TASK REQUIREMENTS: Only the lines from the one containing "column 护理补贴（元） 税额" through the end of the listing below are to be reproduced, exactly as they stand.
Segment Start: EXTRACTED MATERIAL
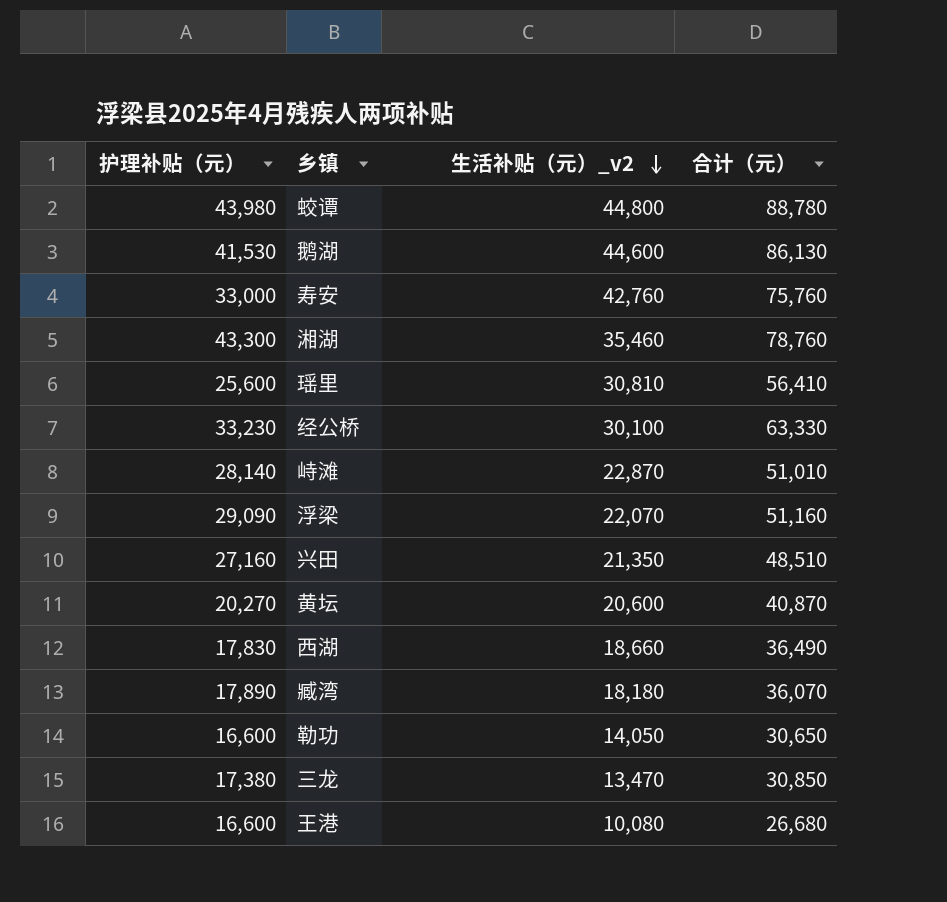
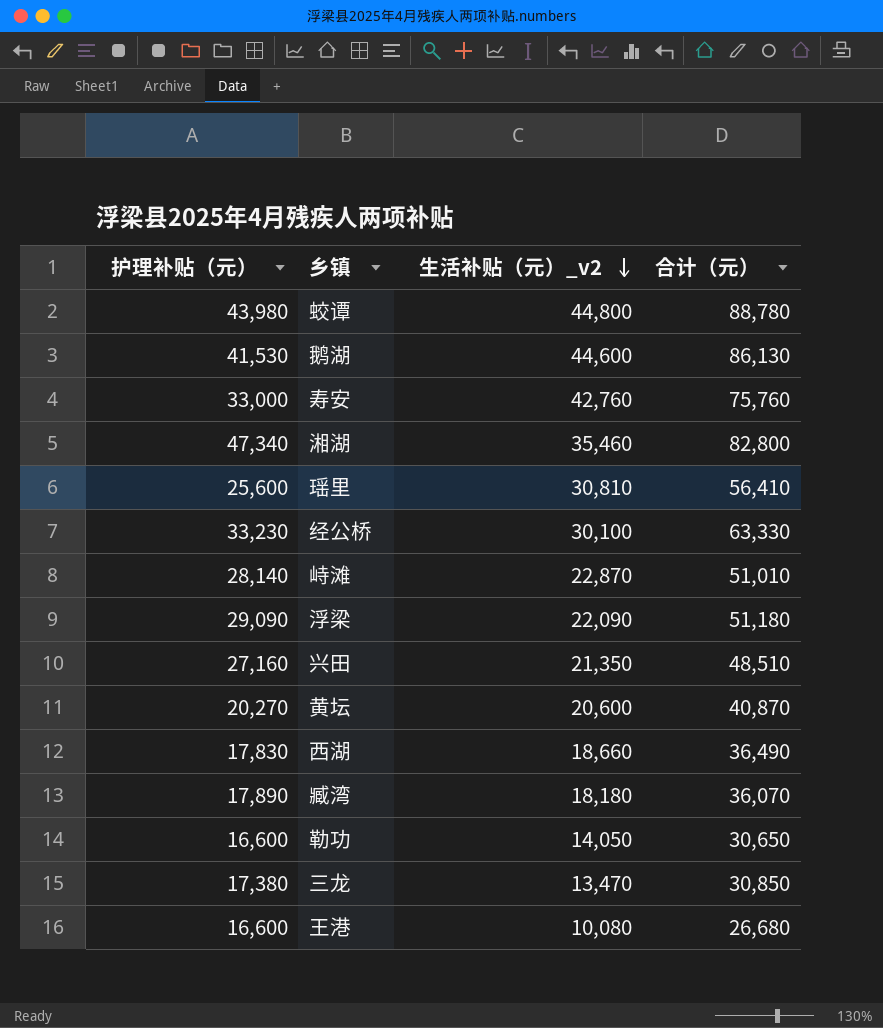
湘湖 | 护理补贴（元）: 43,300 -> 47,340
湘湖 | 合计（元）: 78,760 -> 82,800
浮梁 | 生活补贴（元）_v2: 22,070 -> 22,090
浮梁 | 合计（元）: 51,160 -> 51,180

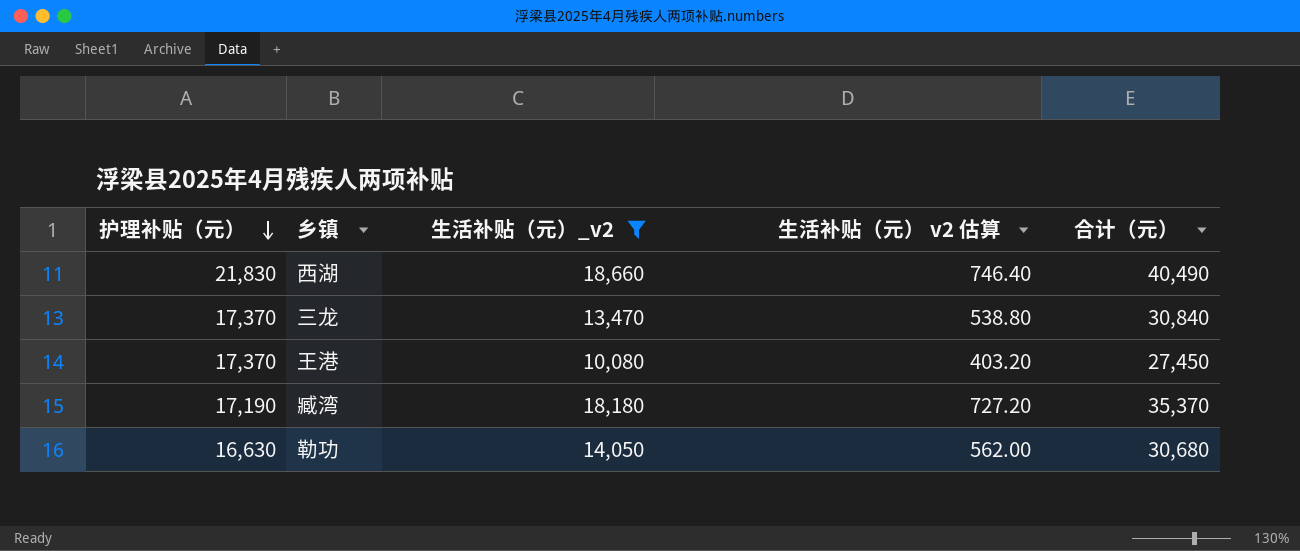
filter: none -> 生活补贴（元）_v2 <= 18,660
row order: 生活补贴（元）_v2 descending -> 护理补贴（元） descending
column 生活补贴（元） v2 估算 | formula: none -> [生活补贴（元）_v2] * 0.04
西湖 | 护理补贴（元）: 17,830 -> 21,830
西湖 | 合计（元）: 36,490 -> 40,490
三龙 | 护理补贴（元）: 17,380 -> 17,370
三龙 | 合计（元）: 30,850 -> 30,840
王港 | 护理补贴（元）: 16,600 -> 17,370
王港 | 合计（元）: 26,680 -> 27,450
臧湾 | 护理补贴（元）: 17,890 -> 17,190
臧湾 | 合计（元）: 36,070 -> 35,370
勒功 | 护理补贴（元）: 16,600 -> 16,630
勒功 | 合计（元）: 30,650 -> 30,680

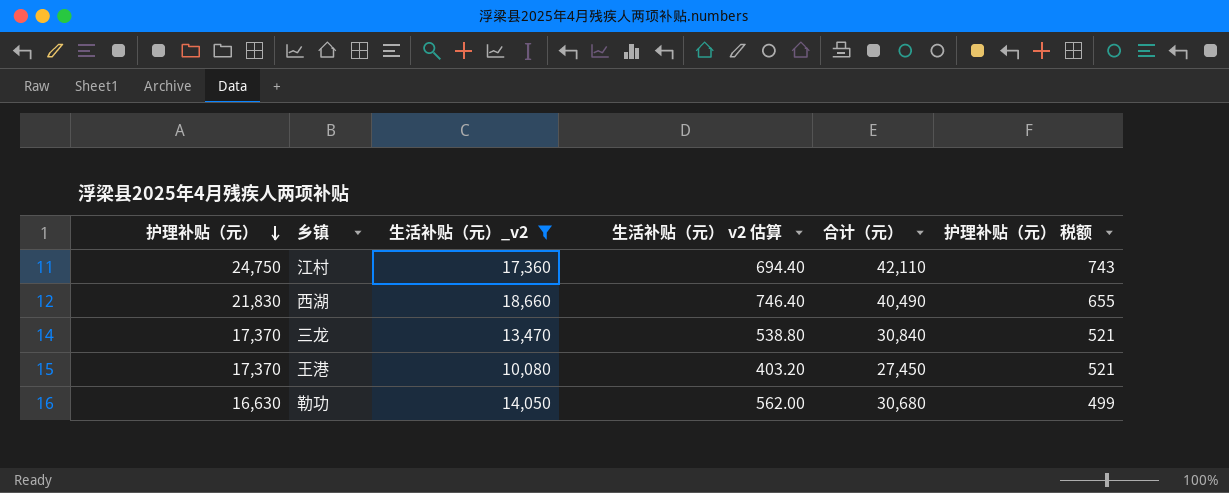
column 护理补贴（元） 税额 | formula: none -> [护理补贴（元）] * 0.03
row 臧湾: 17,190 | 18,180 | 727.20 | 35,370 -> none
row 江村: none -> 24,750 | 17,360 | 694.40 | 42,110 | 743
Segment End: EXTRACTED MATERIAL
RESPONSE:
column 护理补贴（元） 税额 | formula: none -> [护理补贴（元）] * 0.03
row 臧湾: 17,190 | 18,180 | 727.20 | 35,370 -> none
row 江村: none -> 24,750 | 17,360 | 694.40 | 42,110 | 743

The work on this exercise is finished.